(Directions) Go through the listing that follows and report the number of lines with the string "delivery" in them, nothing more.
• • • • • • •
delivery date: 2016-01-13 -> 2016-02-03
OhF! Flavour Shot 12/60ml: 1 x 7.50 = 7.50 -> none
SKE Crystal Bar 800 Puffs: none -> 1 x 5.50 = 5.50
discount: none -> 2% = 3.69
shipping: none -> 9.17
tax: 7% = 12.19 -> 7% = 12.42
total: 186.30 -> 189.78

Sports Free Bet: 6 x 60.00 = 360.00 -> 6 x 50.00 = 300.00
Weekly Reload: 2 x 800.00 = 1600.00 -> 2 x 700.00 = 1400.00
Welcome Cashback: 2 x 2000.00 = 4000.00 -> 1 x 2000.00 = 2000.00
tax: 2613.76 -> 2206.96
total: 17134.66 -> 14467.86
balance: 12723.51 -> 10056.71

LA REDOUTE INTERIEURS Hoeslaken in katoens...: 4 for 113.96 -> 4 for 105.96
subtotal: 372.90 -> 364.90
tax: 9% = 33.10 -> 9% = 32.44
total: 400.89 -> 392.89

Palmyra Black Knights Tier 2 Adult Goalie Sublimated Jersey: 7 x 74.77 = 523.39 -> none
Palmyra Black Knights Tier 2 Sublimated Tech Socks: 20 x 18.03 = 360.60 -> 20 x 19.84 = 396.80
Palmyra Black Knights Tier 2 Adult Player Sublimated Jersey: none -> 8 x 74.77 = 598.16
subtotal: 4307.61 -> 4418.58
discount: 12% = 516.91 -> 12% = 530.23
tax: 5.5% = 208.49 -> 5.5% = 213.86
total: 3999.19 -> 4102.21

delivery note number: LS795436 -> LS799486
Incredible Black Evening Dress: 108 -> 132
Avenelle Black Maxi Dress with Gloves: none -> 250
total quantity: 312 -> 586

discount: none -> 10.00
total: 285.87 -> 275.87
• • • • • • •
(Result of the task) 2